485 reviews49 followers
August 14, 2022
This book made me feel somewhat ignorant. I could write a 5000 word review filling it with things I just learned. For example, I didn't know the Philippines was a U.S. territory from 1898-1946. That's almost 50 years. How could I not know that? Filipinos in this time period were U.S. nationals but never U.S. citizens. In contrast, people in Puerto Rico have been citizens since 1917 (just in time to be drafted into World War I). I knew about Puerto Rico being a territory (still) and Puerto Ricans being citizens but I never knew about the Philippines. I'm almost too embarrassed to write this.

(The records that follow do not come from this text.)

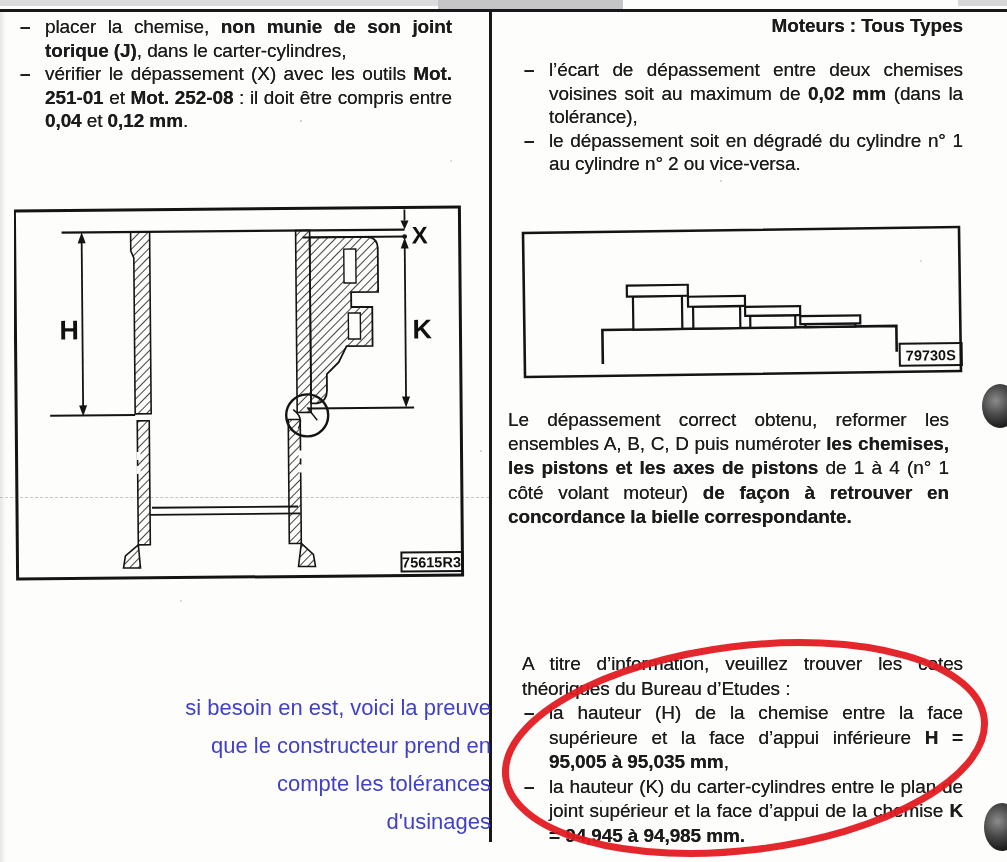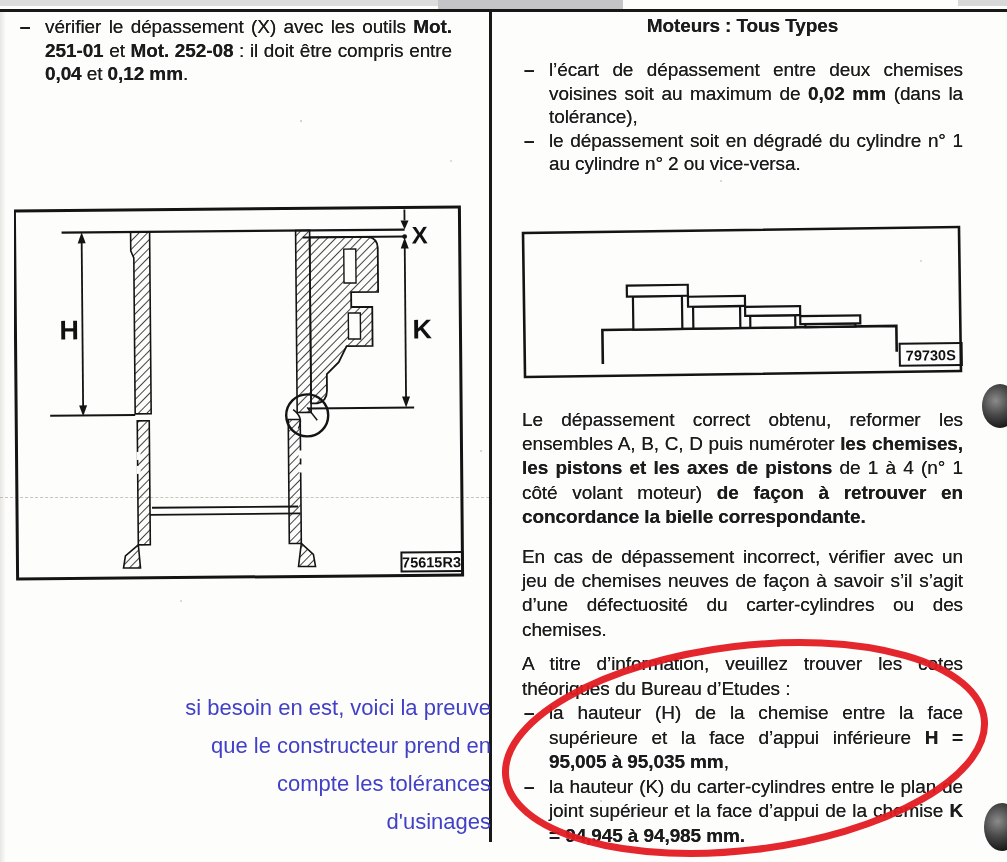--- a/index.html
+++ b/index.html
@@ -14,21 +14,21 @@
   .divider{position:absolute;left:489px;top:10px;width:3px;height:832px;background:#181818;}
   .edge-left{position:absolute;left:0;top:12px;width:6px;height:850px;background:linear-gradient(to right,#e7e6e3,rgba(255,255,255,0));}
   .scanline{position:absolute;left:0;top:497px;width:489px;border-top:1px dashed #b8b1a6;opacity:.75;}
   .speck{position:absolute;left:300px;top:120px;width:2px;height:2px;background:#c9c5bd;border-radius:50%;
     box-shadow:180px 330px 0 #cdc9c1, -120px 480px 0 #d2cec6, 420px 60px 0 #d0ccc4, 300px 680px 0 #cfcbc3,
                620px 140px 0 #d4d0c8, 560px 620px 0 #d1cdc5, 150px 40px 0 #d6d2ca;}
   
   .doc{position:absolute;font-size:19px;line-height:23.5px;text-align:justify;letter-spacing:-0.1px;
        text-shadow:0 0 0.5px rgba(20,20,20,.85);}
   .doc b{font-weight:700;}
-  .heading{font-weight:700;text-align:center;}
+  .heading{font-weight:700;text-align:right;}
   .bullet{position:relative;padding-left:27px;}
   .bullet .dash{position:absolute;left:2px;top:0;font-weight:700;}
   .para{margin:0 0 0 0;}
   
   .blue-note{position:absolute;left:21px;top:689px;width:470px;
     font-size:22px;line-height:38px;color:#4140c6;text-align:right;letter-spacing:0;}
   
   .fig{position:absolute;}
   .fig text{font-family:"Liberation Sans",sans-serif;font-weight:700;fill:#111;}
   
@@ -48,20 +48,21 @@
   <div class="top-rule"></div>
   <div class="divider"></div>
   <div class="edge-left"></div>
   <div class="scanline"></div>
   <div class="speck"></div>
 
   <div class="doc" style="left:18px;top:15px;width:434px;">
     <div class="para"></div>
     <div class="bullet">
       <span class="dash">–</span>
+      <span>placer la chemise, <b>non munie de son joint torique (J)</b>, dans le carter-cylindres,</span>
     </div>
     <div class="bullet">
       <span class="dash">–</span>
       <span>vérifier le dépassement (X) avec les outils <b>Mot. 251-01</b> et <b>Mot. 252-08</b> : il doit être compris entre <b>0,04</b> et <b>0,12 mm</b>.</span>
     </div>
   </div>
 
   <svg class="fig" style="left:14px;top:205px;" width="452" height="378" viewBox="0 0 452 378">
     <defs>
       <pattern id="hatchL" patternUnits="userSpaceOnUse" width="6" height="6" patternTransform="rotate(45)">
@@ -147,23 +148,22 @@
         <rect x="232" y="98" width="45" height="12"></rect>
         <rect x="227" y="89" width="55" height="9"></rect>
         <rect x="287" y="107" width="50" height="3"></rect>
         <rect x="282" y="99" width="60" height="8"></rect>
       </g>
       <rect x="381" y="128" width="62" height="22" stroke-width="2"></rect>
       <text x="412" y="145" text-anchor="middle" font-size="14.5" stroke="none">79730S</text>
     </g>
   </svg>
 
-  <div class="doc" style="left:522px;top:408px;width:441px;line-height:24.2px;">Le dépassement correct obtenu, reformer les ensembles A, B, C, D puis numéroter <b>les chemises, les pistons et les axes de pistons</b> de 1 à 4 (n° 1 côté volant moteur) <b>de façon à retrouver en concordance la bielle correspondante.</b></div>
+  <div class="doc" style="left:508px;top:408px;width:441px;line-height:24.2px;">Le dépassement correct obtenu, reformer les ensembles A, B, C, D puis numéroter <b>les chemises, les pistons et les axes de pistons</b> de 1 à 4 (n° 1 côté volant moteur) <b>de façon à retrouver en concordance la bielle correspondante.</b></div>
 
-  <div class="doc" style="left:522px;top:545px;width:441px;line-height:24.2px;">En cas de dépassement incorrect, vérifier avec un jeu de chemises neuves de façon à savoir s’il s’agit d’une défectuosité du carter-cylindres ou des chemises.</div>
 
   <div class="doc" style="left:522px;top:652px;width:441px;line-height:24.5px;">
     <div class="para">A titre d’information, veuillez trouver les cotes théoriques du Bureau d’Etudes :</div>
     <div class="bullet">
       <span class="dash">–</span>
       <span>la hauteur (H) de la chemise entre la face supérieure et la face d’appui inférieure <b>H = 95,005 à 95,035 mm</b>,</span>
     </div>
     <div class="bullet">
       <span class="dash">–</span>
       <span>la hauteur (K) du carter-cylindres entre le plan de joint supérieur et la face d’appui de la chemise <b>K = 94,945 à 94,985 mm.</b></span>

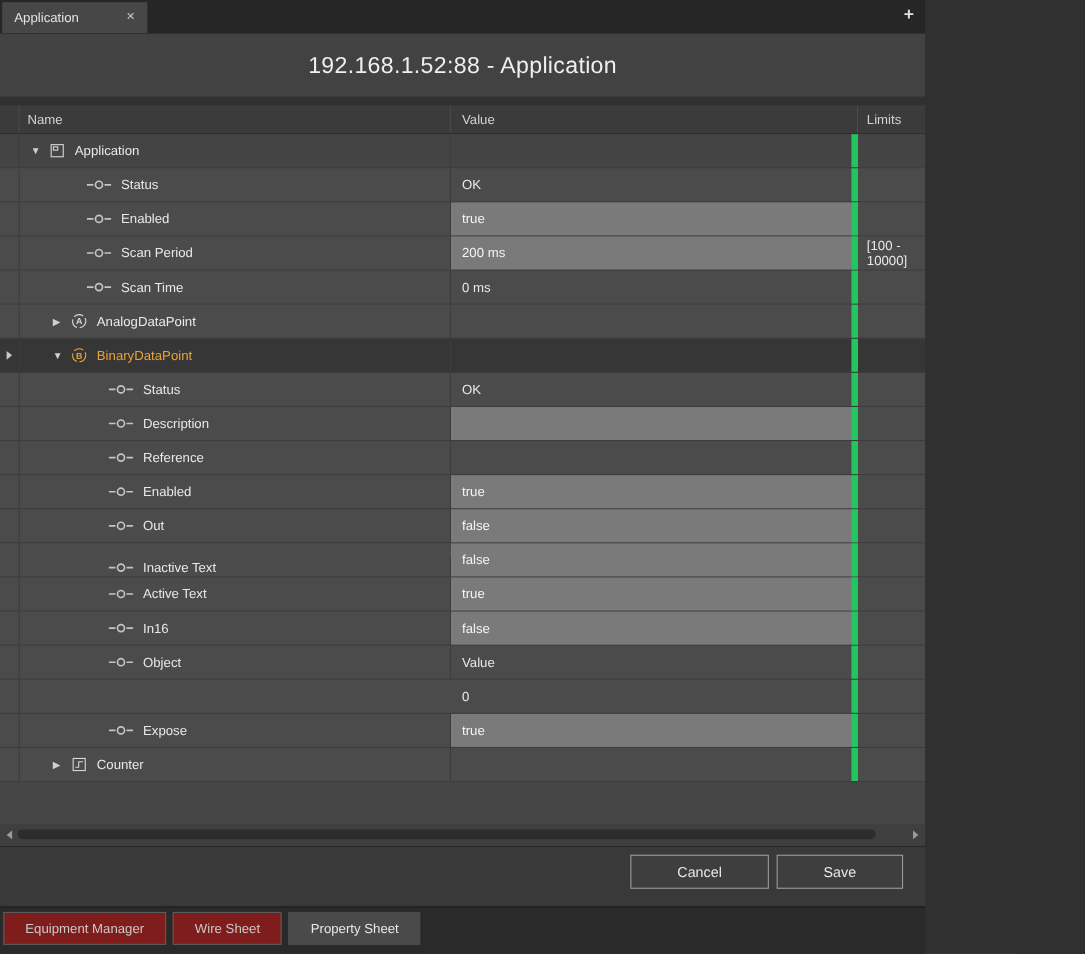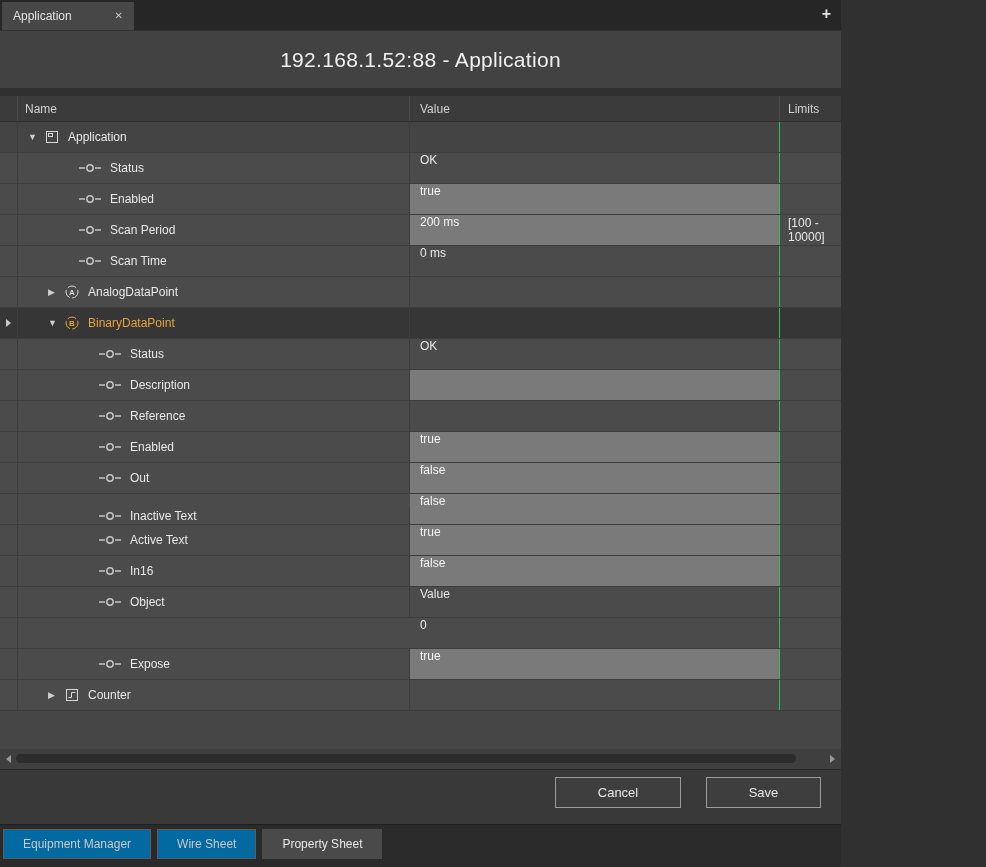--- a/index.html
+++ b/index.html
@@ -34,45 +34,45 @@
   .row.selected{background:#363636}
   .row.selected .label{color:#e8a33b}
   .gutter-cell{width:18px;border-right:1px solid #3d3d3d;display:flex;align-items:center;justify-content:center;flex:none}
   .sel-marker{width:0;height:0}
   .selected .sel-marker{border-left:5px solid #c9c9c9;border-top:4px solid transparent;border-bottom:4px solid transparent}
   .name-cell{width:392px;display:flex;align-items:center;border-right:1px solid #3d3d3d;overflow:hidden;flex:none}
   .arrow{width:16px;flex:none;font-size:9px;color:#cfcfcf;display:inline-flex;align-items:center}
   .arrow.prop-indent{width:30px}
   .icon{display:inline-flex;align-items:center;flex:none}
   .label{margin-left:8px;white-space:nowrap}
-  .value-cell{width:370px;display:flex;align-items:flex-start;padding-left:10px;border-right:1px solid #22c55e;flex:none}
+  .value-cell{width:370px;display:flex;align-items:center;padding-left:10px;border-right:6px solid #22c55e;flex:none}
   .value-cell.editable{background:#7a7a7a;color:#f4f4f4}
   .limits-cell{flex:1;display:flex;align-items:center;padding-left:8px}
   .filler{flex:1;background:#464646}
 
   
   .hscroll{height:20px;background:#3f3f3f;position:relative;flex:none}
   .hs-left,.hs-right{position:absolute;top:6px;width:0;height:0}
   .hs-left{left:6px;border-right:5px solid #9a9a9a;border-top:4px solid transparent;border-bottom:4px solid transparent}
   .hs-right{right:6px;border-left:5px solid #9a9a9a;border-top:4px solid transparent;border-bottom:4px solid transparent}
   .hs-thumb{position:absolute;left:16px;right:45px;top:5px;height:9px;border-radius:5px;background:#2c2c2c}
 
   
   .actions{height:55px;background:#393939;border-top:1px solid #272727;display:flex;justify-content:flex-end;
-           align-items:flex-start;gap:25px;padding:7px 20px 0 0;flex:none}
+           align-items:flex-start;gap:7px;padding:7px 20px 0 0;flex:none}
   .btn{height:31px;background:#3e3e3e;border:1px solid #9b9b9b;color:#e8e8e8;font-size:13px;
        display:flex;align-items:center;justify-content:center;cursor:default}
   .btn.cancel{width:126px}
   .btn.save{width:115px}
 
   
   .bottomtabs{height:43px;background:#2a2a2a;border-top:1px solid #1f1f1f;display:flex;align-items:flex-start;
               padding:4px 0 0 3px;gap:6px;flex:none}
   .btab{height:30px;display:flex;align-items:center;justify-content:center;font-size:12px;padding:0 19px;
-        background:#0369a1;border:1px solid #5c5c5c;color:#c9c9c9;cursor:default;white-space:nowrap}
+        background:#7f1d1d;border:1px solid #5c5c5c;color:#c9c9c9;cursor:default;white-space:nowrap}
   .btab.active{background:#4a4a4a;border-color:#4a4a4a;color:#e8e8e8}
 </style>
 </head>
 <body>
 
 <div class="app">
 
   <div class="tabbar">
     <div class="top-tab">
       <span>Application</span>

How to Hide an Empire took me months to read. Mainly because there was so much new information for me to absorb. I finally understand Guantanamo Bay in Cuba. The Spanish-American War had more effect on U.S. history than I ever imagined. And not especially in a good way. I feel much better educated now that I've read this book.
Profile Image for Howard.
440 reviews365 followers
April 18, 2024
THE ORIGINS OF THE AMERICAN EMPIRE.
Most histories begin their studies of the American empire with an account of the Spanish-American War (1898), for it was the result of victory in that conflict that America gained ownership of the Philippines, Puerto Rico, and Guam. But is that the origin of the American empire as these studies seem to indicate? Daniel Immerwahr says no.

He makes the case that America’s empire building began over a century earlier. He traces the empire’s origins to March 10, 1776 when Daniel Boone led a band of trailblazers through the Cumberland Gap into what became known as Kentucky (Note the date; it is just a few months before the thirteen colonies declared their independence from Great Britain.) After the Revolutionary War more than 200,000 pioneers eventually followed Boone’s Trail, later called the Wilderness Road, into Kentucky.

This was how the American empire began – and it continued to grow. After the Mexican-American War (1846-1848) America’s boundaries extended from the Atlantic to the Pacific and from Canada to the Rio Grande. The expansion of the empire to this point had been completed a half century before the Spanish-American War was fought.

But do Americans consider what occurred before the Spanish-American War to be a case of empire building? The evidence is that most do not – and that is one of the reasons why Immerwahr’s book is titled How to Hide an Empire, an empire that once included the Philippines, and still includes Puerto Rico and Guam, as well as the North American continent west of the Appalachians, along with Alaska, Hawaii, American Samoa, the U.S. Virgin Islands, the Marshall Islands, and the Guano Islands, which was the most hidden part of the empire.

CONNECTIONS.
One journalist wrote in his review of the book that it was “meandering, but never boring.” I wish that I had thought of that, because that is exactly my response. The meandering quality is part of the charm of what is a well-written, thoroughly researched history of the American empire.

Immerwahl is an historian, but he is also an accomplished storyteller who possesses a wry sense of humor, loves pop culture references, and is a master of connections. He introduces a subject that relates to his thesis, but soon begins meandering by introducing ramifications, reverberations, and connections that may even surprise informed readers who are familiar with his starting point.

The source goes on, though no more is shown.